帯の惹句に「某大手出版社が出版中止した「禁断の書」」と書かれているように、本書は最初、別の出版社から出す予定だったが、電子化を積極的に進めるその出版社の方針に内容が反するため、出版中止になったのだという。
ということは、この企画を拾い上げた文藝春秋は電子出版に懐疑的ということなのだろうか。時事ネタをよくとりあげる文春新書のカラーに合っていた、ということもあるかもしれない。
さて内容だが、全11章に分かれていて、第1章から第3章まではいわば序説。「kindle」「ipad」のもたらした衝撃に始まり、そもそも電子書籍とは何かということを、これまでの動きを紹介している。
第4章から第9章までの本書の中核。自らが長年身をおいていた既成の出版界の内情や、その後の電子出版への挑戦と失敗の経験をまじえつつ、日本の出版市場の特殊性、価格決定のメカニズム、著作権の制約などを論じる。そして、「まえがき」にも書いていたように、「日本では電子出版のビジネスモデルは成立しない」という結論に達するのだ。
そして第10章、11章では、既存の出版ビジネスモデルが崩壊した後の未来像を展開する。そこで著者が描くのは、荒涼としたウェブの荒野。
出版社も、印刷業者も、著作者も総倒れ、読者も優良なコンテンツが手に入らなくなる。残るのは、あらゆる価値が崩壊したウェブ上に散らばる、圧倒的多数の低レベルの著作の大群。

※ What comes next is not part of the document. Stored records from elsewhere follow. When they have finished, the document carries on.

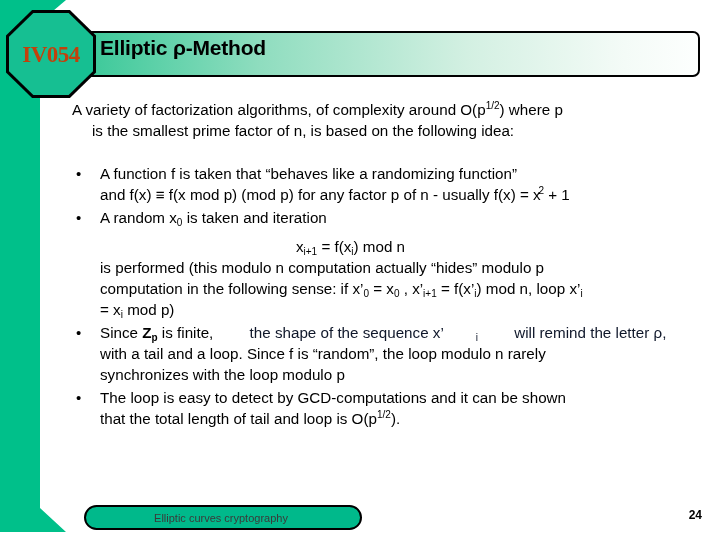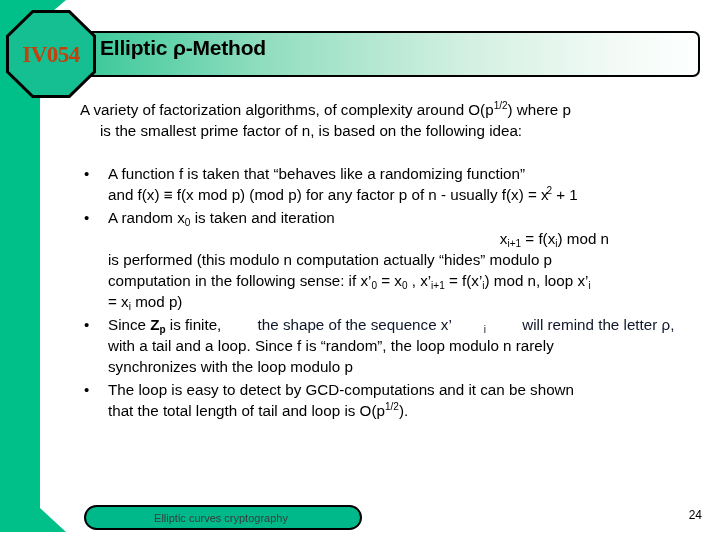--- a/index.html
+++ b/index.html
@@ -93,7 +93,6 @@
     color: #000000;
     font-size: 15.2px;
     line-height: 1.38;
-    padding-left: 8px;
   }
   #intro {
     margin: 0 24px 0 72px;

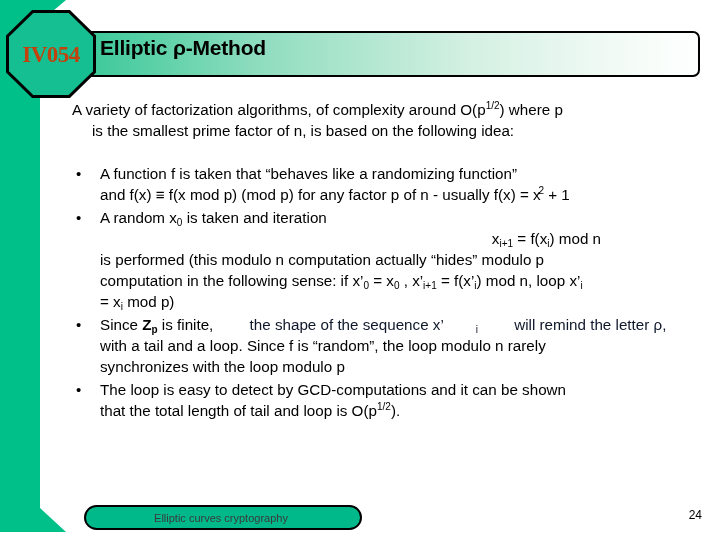--- a/index.html
+++ b/index.html
@@ -120,7 +120,7 @@
     color: #000;
   }
   .ln { display: block; }
-  .center-ln { display: block; text-align: right; padding-right: 86px; }
+  .center-ln { display: block; text-align: center; padding-right: 86px; margin-top: 8px; }
   .blue { color: #0f172a; margin-left: 32px; }
   .bold { font-weight: bold; }
   sub { font-size: 0.66em; line-height: 0; vertical-align: -0.28em; }

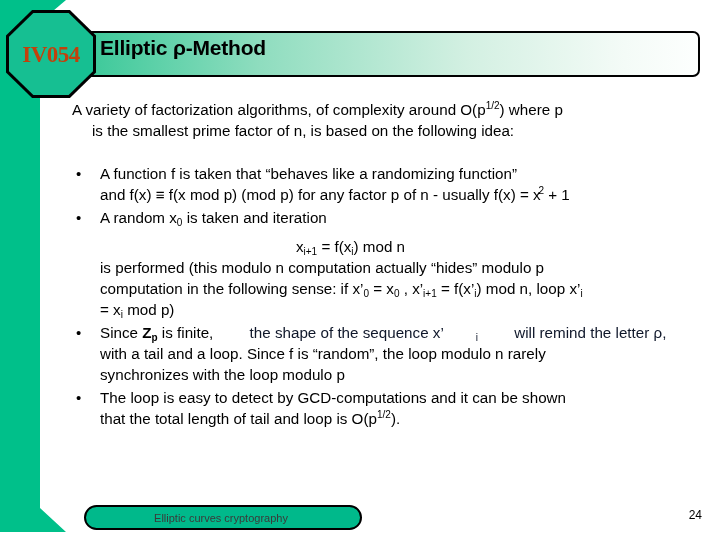--- a/index.html
+++ b/index.html
@@ -159,7 +159,7 @@
     right: 18px;
     top: 508px;
     font-size: 12px;
-    font-weight: normal;
+    font-weight: bold;
     color: #000000;
   }
 </style>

何の救いもない未来図である。某出版社が出版を取りやめにしたくなったのもわかる気がする。が、自分の失敗体験に過剰にとらわれすぎているのではないか。
「おわりに」で著者は言う。「オンラインで読書をして、本当の感動が得られるかは疑わしい」。
結局はそこなのか。もう電子本のことなんか忘れよう、ネットワークから解放されて、ゆったりと紙の本を読む――それが理想、とまで著者は言ってるわけではないが...。そんな思いが透けて見える。その気持ちはわからないでもない。だけど、止めようのない電子化への流れの中で、だからどうしろというのか。そのへんがわからないまま、本書は終わってしまう。
ちなみに著者は1952年生まれ。若い読者から、「電子化についていけなくなったオジサンの愚痴」と思われるだけにならなければいいのだが。